CIRCLE OF PAIN Classic Live Tunes|
ZYX Music (2005)
I was never particularly worried about having to write a review for a band previously unknown to me. I guess that, being a person that likes many different styles of music plays a huge role in this, and it also helps I am always up for a good challenge, but as far as this new release from Circle of Pain is concerned, I admit feeling anxious and slightly disadvantaged! You see, 'Classic Live Tunes' is, in its entirety, a live version of the band's 2001 release 'Paradox of Destitution', presented to the band's audience with the help and participation of the Sudhessen Symphonic Orchestra.
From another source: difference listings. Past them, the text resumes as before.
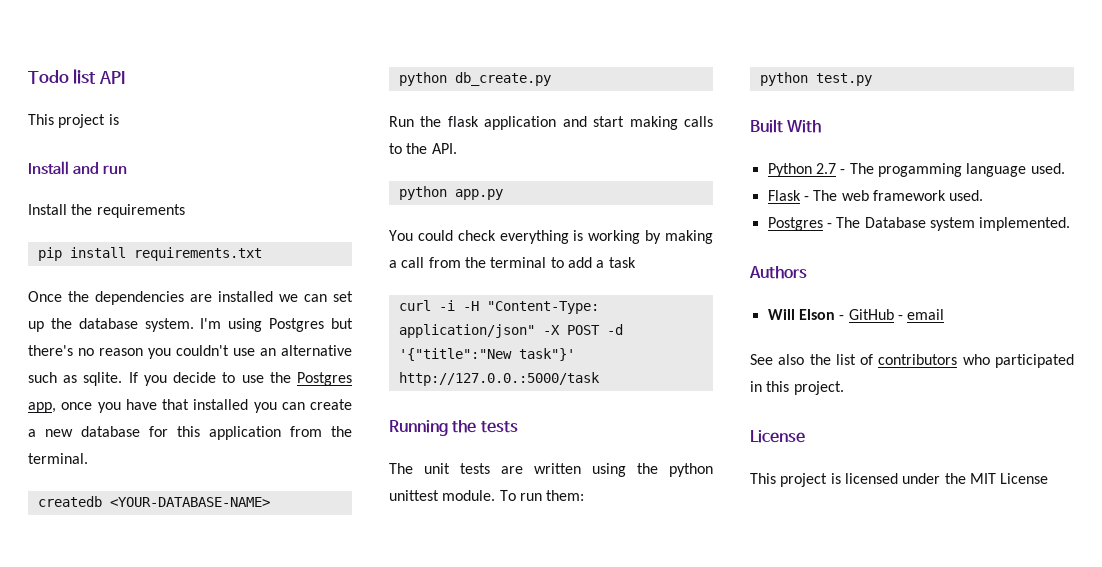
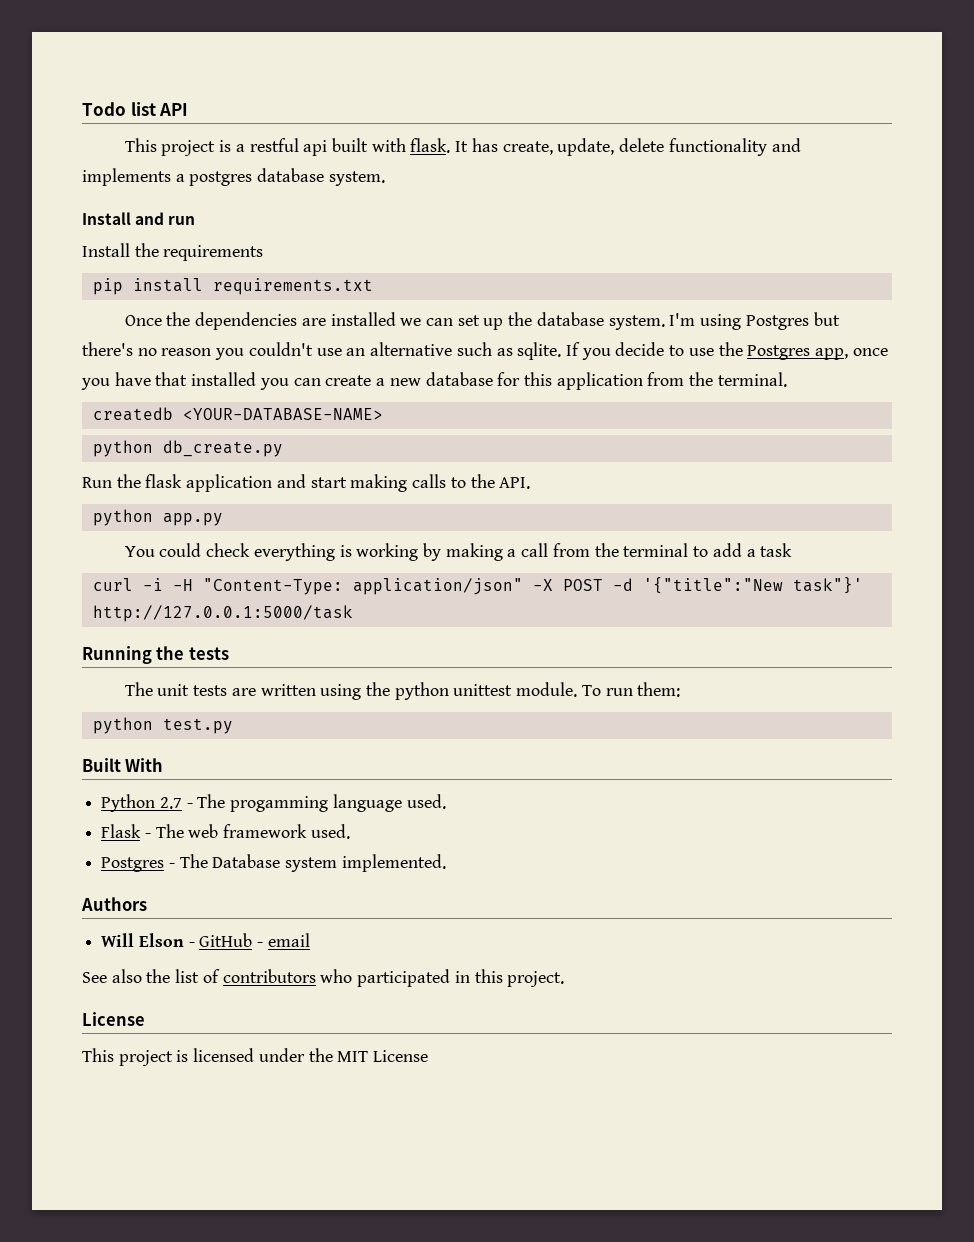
  Todo list API
- This project is
+ This project is a restful api built with flask. It has create, update, delete functionality and implements a postgres database system.
- curl -i -H "Content-Type: application/json" -X POST -d '{"title":"New task"}' http://127.0.0.:5000/task
+ curl -i -H "Content-Type: application/json" -X POST -d '{"title":"New task"}' http://127.0.0.1:5000/task

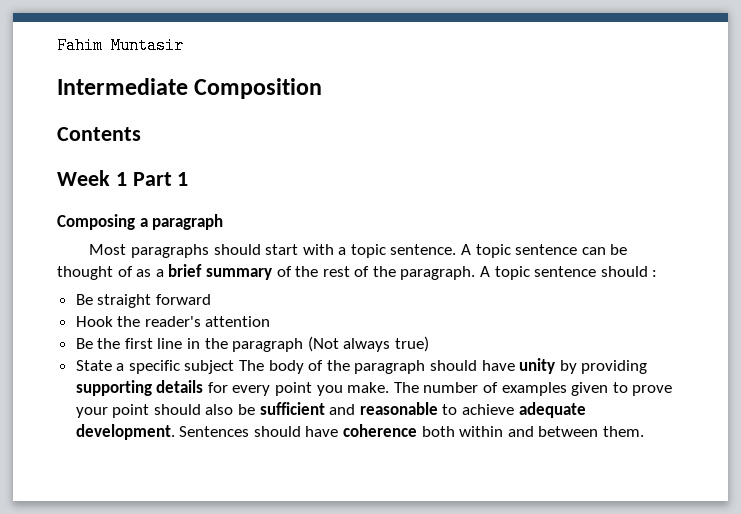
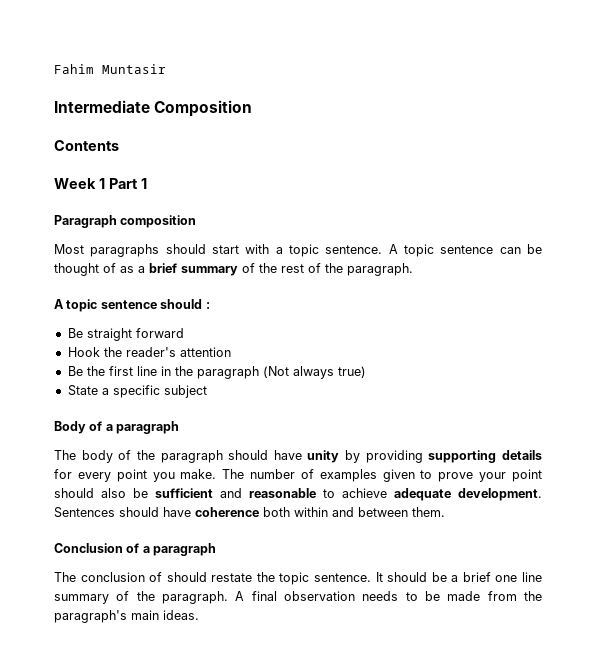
- Composing a paragraph
+ Paragraph composition
- A topic sentence can be thought of as a brief summary of the rest of the paragraph. A topic sentence should :
+ A topic sentence can be thought of as a brief summary of the rest of the paragraph.
+ A topic sentence should :
- State a specific subject The body of the paragraph should have unity by providing supporting details for every point you make.
+ State a specific subject
+ Body of a paragraph
+ The body of the paragraph should have unity by providing supporting details for every point you make.
+ Conclusion of a paragraph
+ The conclusion of should restate the topic sentence. It should be a brief one line summary of the paragraph. A final observation needs to be made from the paragraph's main ideas.

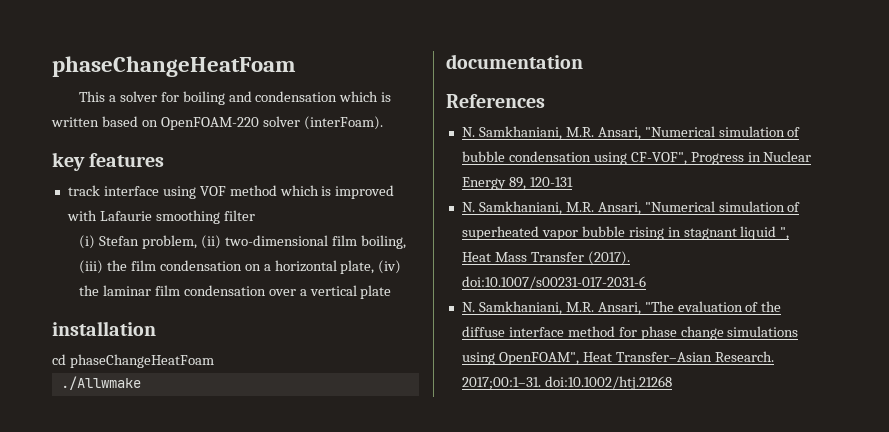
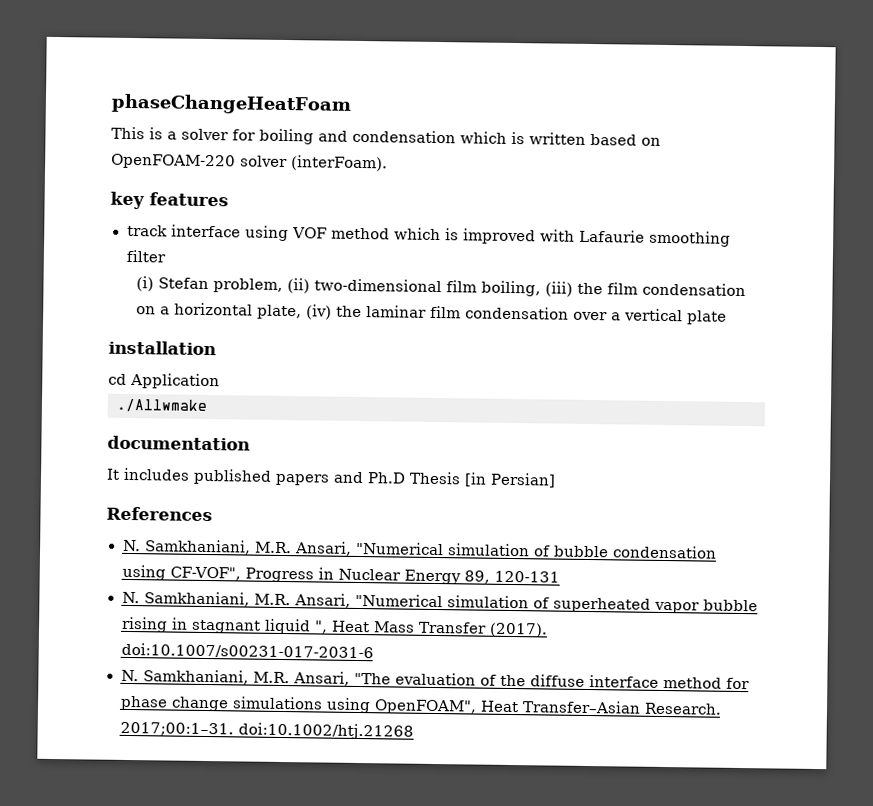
- This a solver for boiling and condensation which is written based on OpenFOAM-220 solver (interFoam).
+ This is a solver for boiling and condensation which is written based on OpenFOAM-220 solver (interFoam).
- cd phaseChangeHeatFoam
+ cd Application
+ It includes published papers and Ph.D Thesis [in Persian]

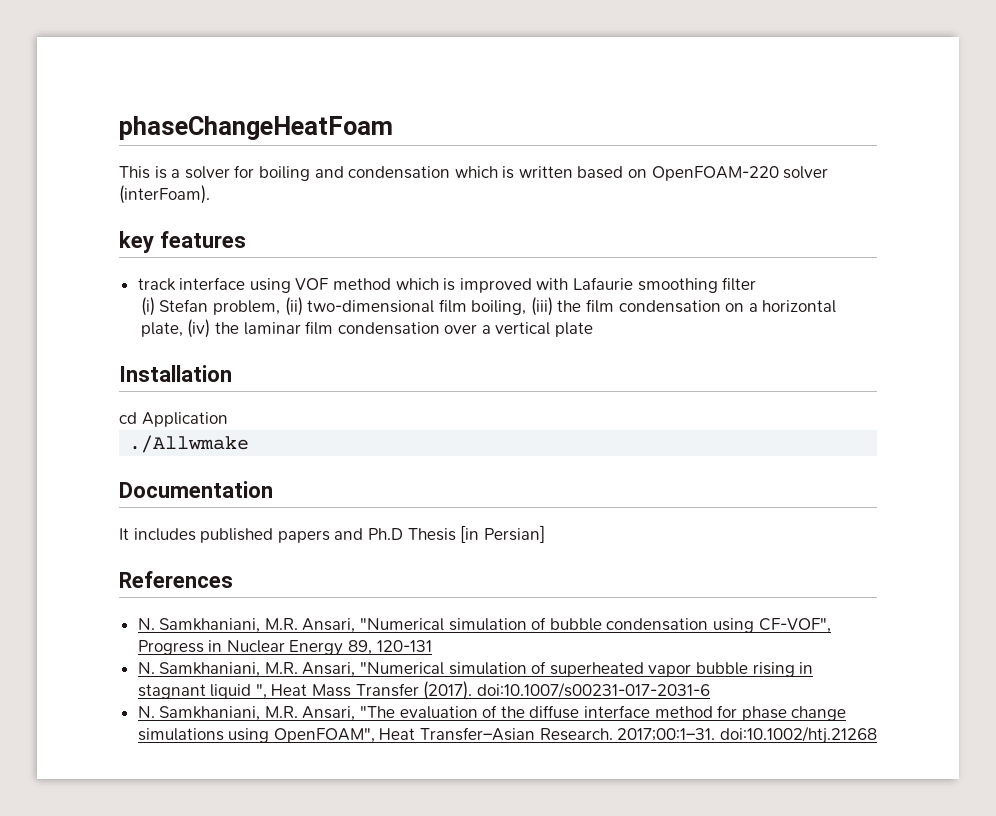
- installation
+ Installation
- documentation
+ Documentation

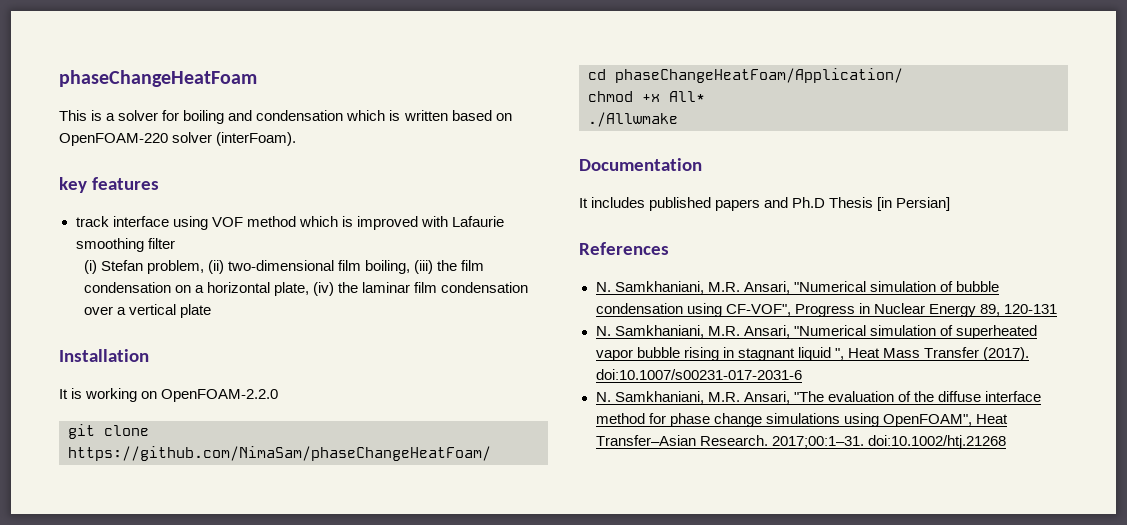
- cd Application
+ It is working on OpenFOAM-2.2.0
+ git clone https://github.com/NimaSam/phaseChangeHeatFoam/
+ cd phaseChangeHeatFoam/Application/
+ chmod +x All*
Now, that doesn't sound all that bad, but if you also bear in mid that the above-mentioned album was a concept release, you then begin to understand how easy it must be to lose both the meaning and feeling that this release set out to create. Armed with as much courage as I could gather at the time, I started listening to this double CD release.
The opening theme of the album, which carries the quite fitting title 'Prologue', brought forward influences from the mighty Savatage, and that is not a bad thing in my agenda. A few such influences can be visible throughout this release, but the truth of the matter is that Circle of Pain are more influenced by 80's Hard Rock and bands like Scorpions and Van Halen, rather than anything slightly more progressive. Songs like 'Try' and 'The Way' are filled with good quality guitar melodies and catchy solos which will impress quite a few Hard Rock/AOR fans, but there are also a few things that I've noticed which do not work in the band's benefit.
There were quite a few occasions where I felt quite irritated by Uwe Johann's high pitch vocals, and it's quite a shame seeing as he is not afraid to challenge himself. On the other hand, his low-pitch melodies are of good quality, and I will not be at all surprised if I hear quite a lot of you mentioning that the sound of his voice sounds similar to that of Hansi Kursch (Blind Guardian / Demons and Wizards).
What I found even more interesting was the fact that the Sudhessen Symphonic Orchestra played a far less significant role than anyone would naturally expect (this release is called 'Classic Live Tunes' after all), and in most occasions was limited by providing the background melodies to Gee Kay's and Dirk's guitar riffs.
As a balance to the above, this album features a very passionate and quite skilled band that had the guts to go on stage and perform not one, not two, but twenty three songs – none of which sounded poor or out of place!
There are quite a few songs that managed to attract my attention, but I found no real trouble in choosing my personal favourites, starting by the melodic composition that 'Imagine', which features some really nice piano melodies and beautiful female vocals – the origins of which I did not manage to trace.
A short but very interesting display of medieval music can be found in 'Premenition', and those of you who cannot do without some good-old aggressive 80's Hard Rock riffs will definitely vote for 'Pregnancy'.
Other good moments were the Savatage-sounding 'Calm Before The Storm', where you will get to appreciate the real abilities of both the choir and the orchestra involved in this project, and a very interesting drum solo where, if my ears are not fooling me, Holdy Wahlig (drums) competes with an equally skilled Percussionist.
So, what is the verdict? Well, it depends on how you perceive things, really. If, by listening to this release, you expect to listen to a well-polished album that shows no obvious weaknesses, then I guess that you could get slightly disappointed. If, on the other hand, you see (as I do) a band that went on stage to perform some really good quality music in front of quite a few of their loyal friends, then this album is what you are looking for. As always, the choice is yours!